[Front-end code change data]
+---+

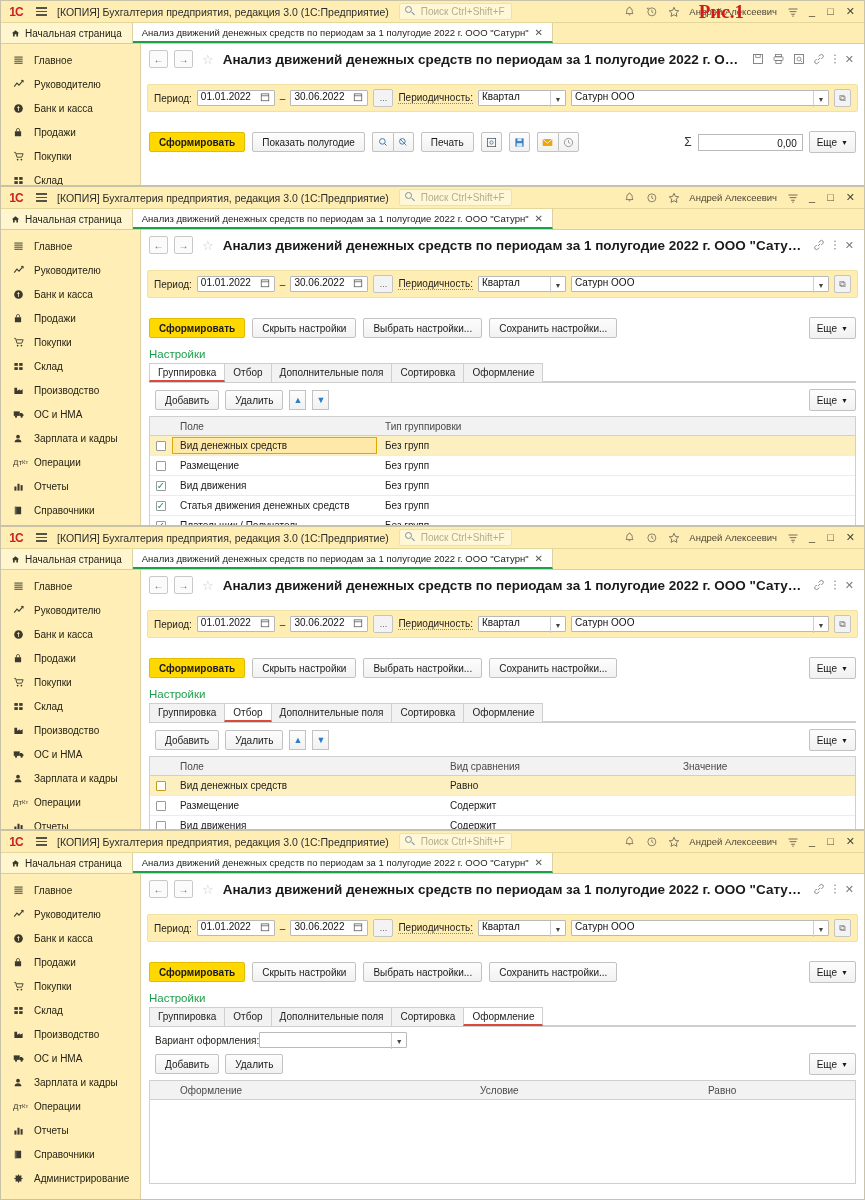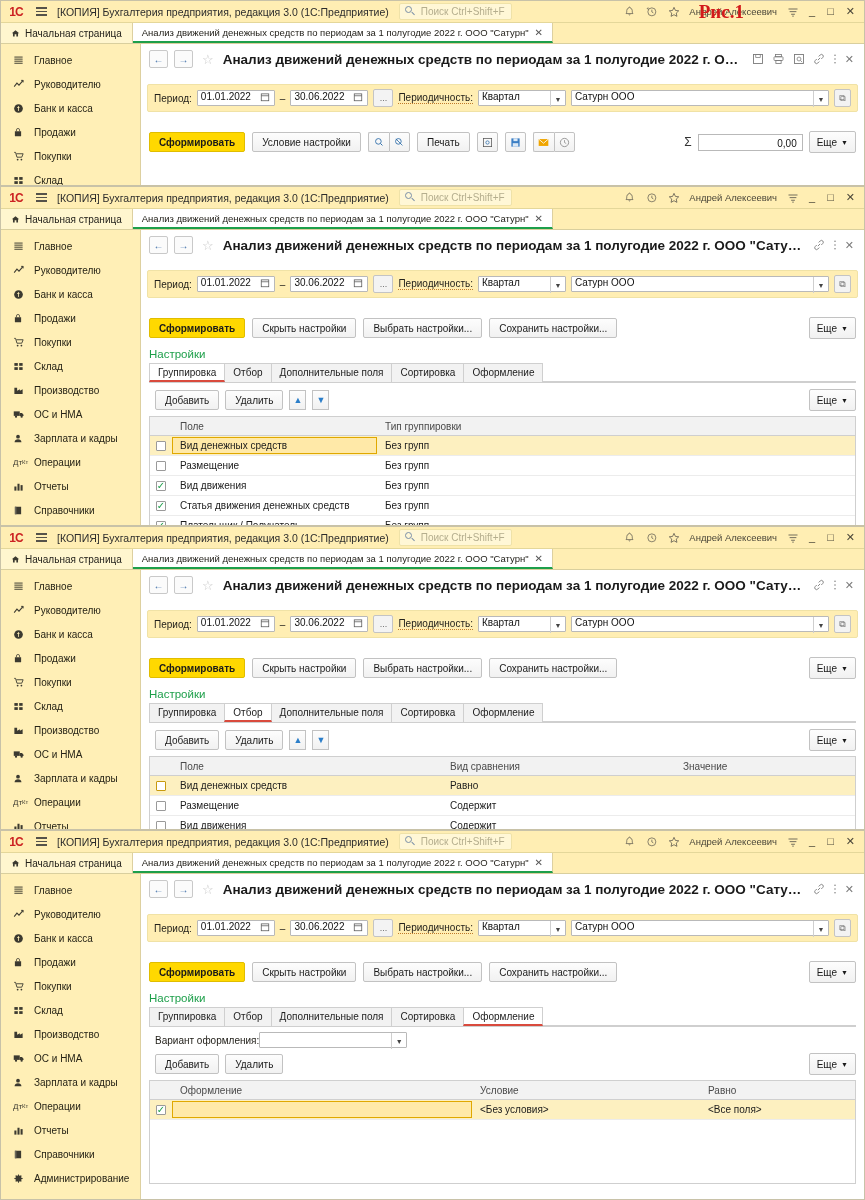"Условие настройки" div.btn { text: Условие настройки -> Показать полугодие }
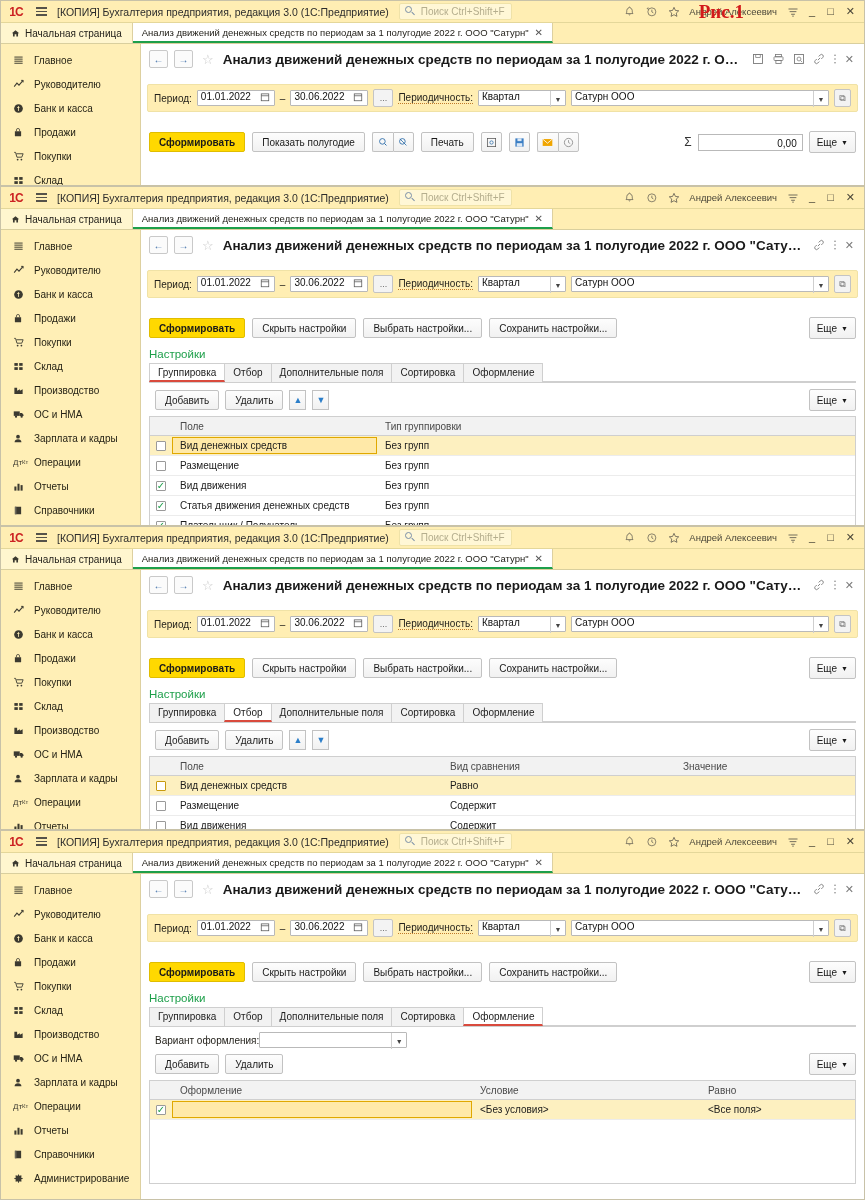"<Без условия>" div.grow { html: <div> <div> <span></span> </div> <div> <span></span> </div> <div>&lt;Без условия&gt;</div> <div>&lt;Все поля&gt;</div> </div> -> none }
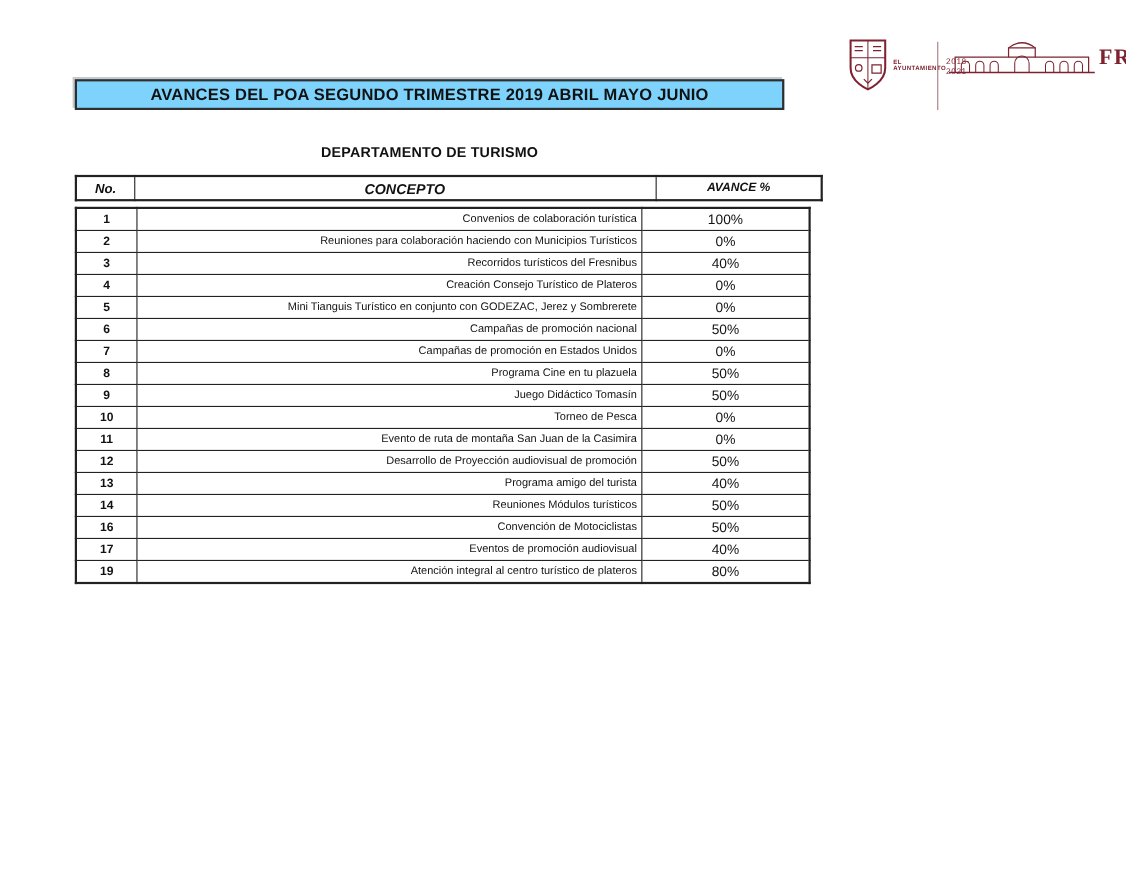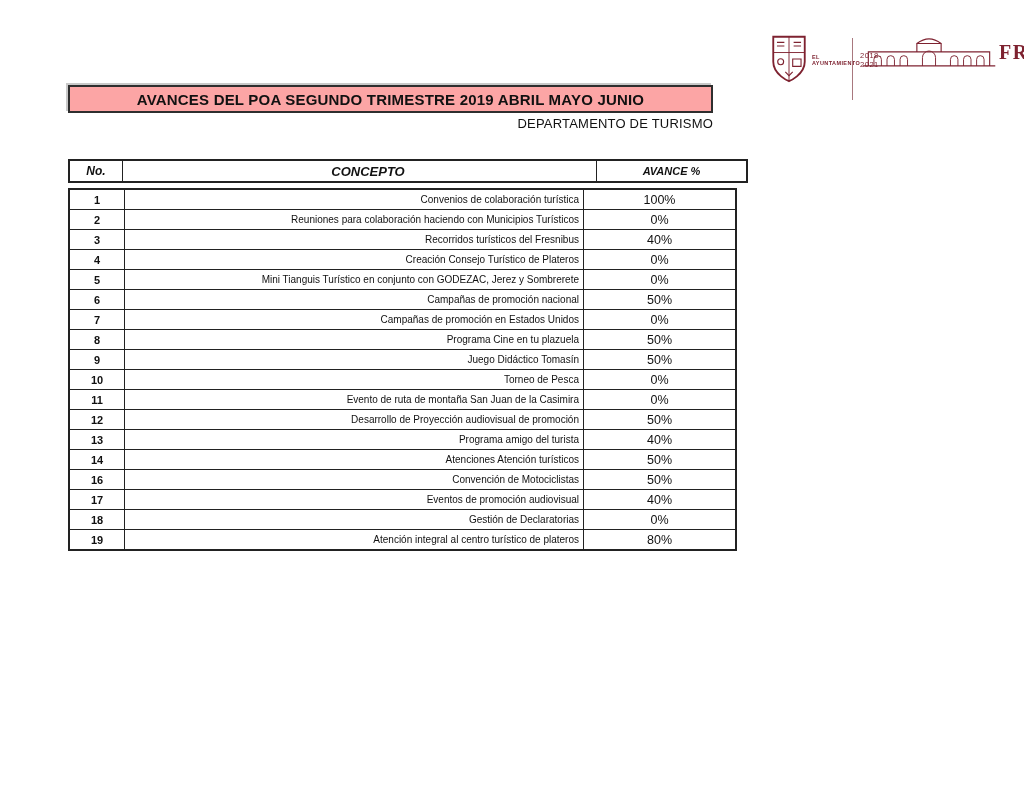"AVANCES DEL POA SEGUNDO TRIMESTRE" .title-box { background: #fca5a5 -> #7dd3fc; top: 85px -> 72px }
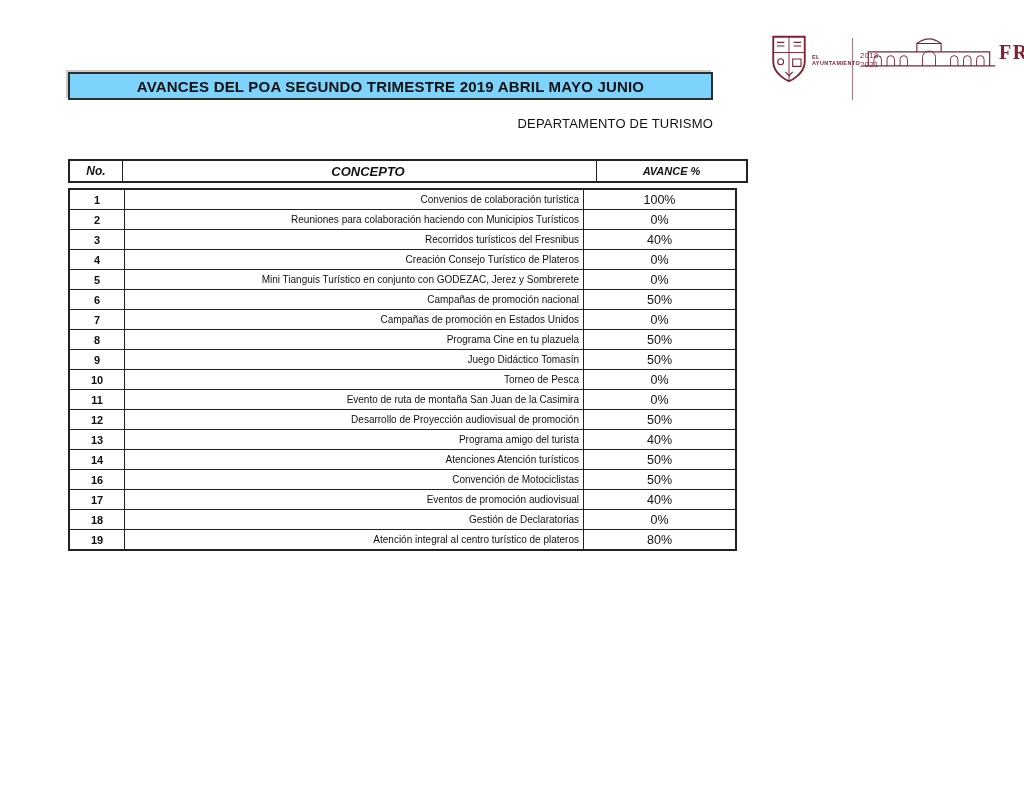"DEPARTAMENTO DE TURISMO" .subtitle { font-weight: normal -> bold; text-align: right -> center; top: 116px -> 131px }
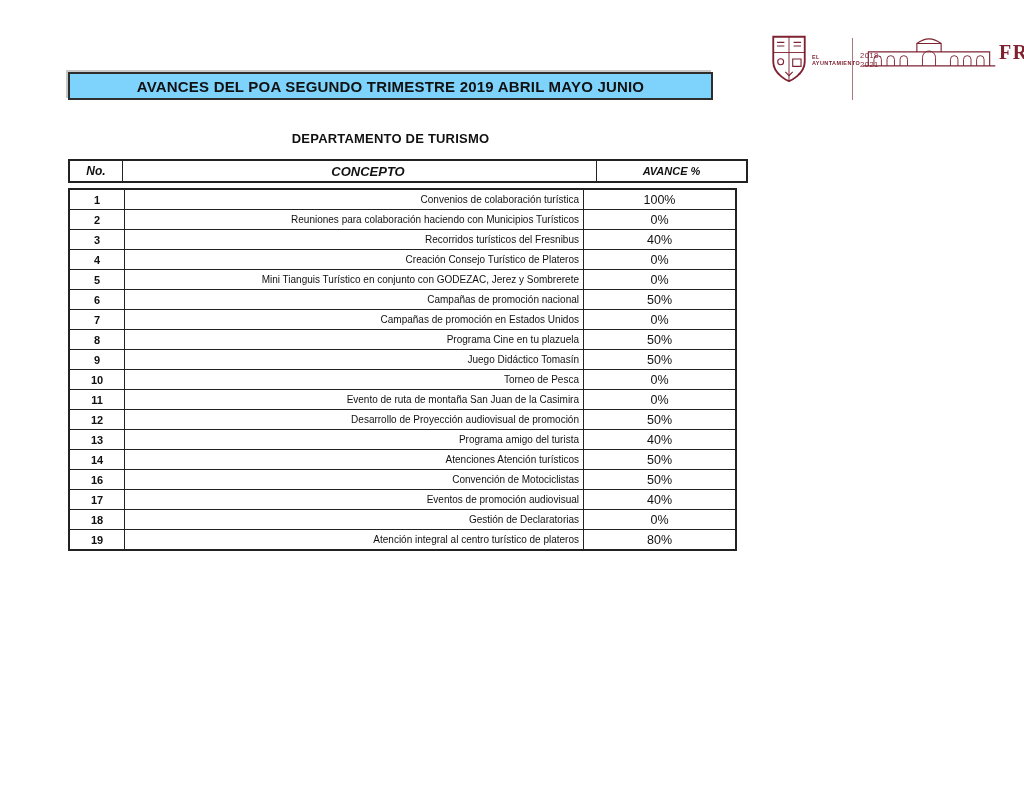"Atenciones Atención turísticos" td.col-concepto { text: Atenciones Atención -> Reuniones Módulos }
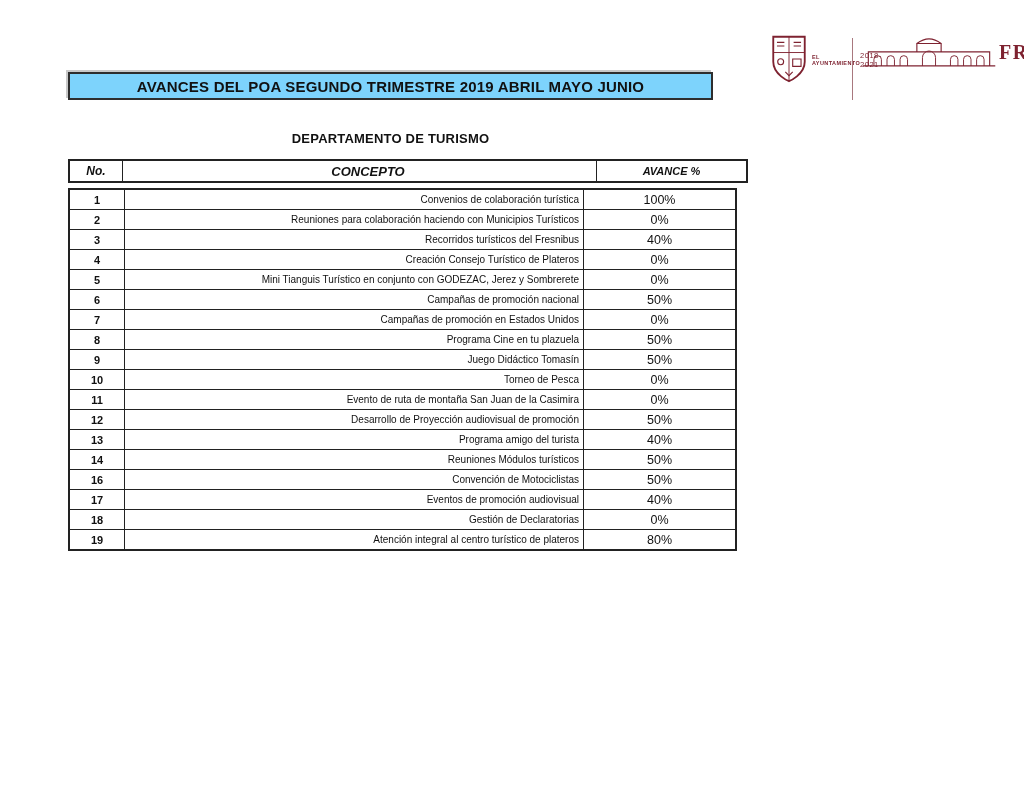"18" tr { html: <tr> <td>18</td> <td>Gestión de Declaratorias</td> <td>0%</td> </tr> -> none }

+---+

§ **The task**
Line by line, write out the data above exactly, without the pictures.

§ **Response to the exercise**
"Условие настройки" div.btn { text: Условие настройки -> Показать полугодие }
"<Без условия>" div.grow { html: <div> <div> <span></span> </div> <div> <span></span> </div> <div>&lt;Без условия&gt;</div> <div>&lt;Все поля&gt;</div> </div> -> none }
"AVANCES DEL POA SEGUNDO TRIMESTRE" .title-box { background: #fca5a5 -> #7dd3fc; top: 85px -> 72px }
"DEPARTAMENTO DE TURISMO" .subtitle { font-weight: normal -> bold; text-align: right -> center; top: 116px -> 131px }
"Atenciones Atención turísticos" td.col-concepto { text: Atenciones Atención -> Reuniones Módulos }
"18" tr { html: <tr> <td>18</td> <td>Gestión de Declaratorias</td> <td>0%</td> </tr> -> none }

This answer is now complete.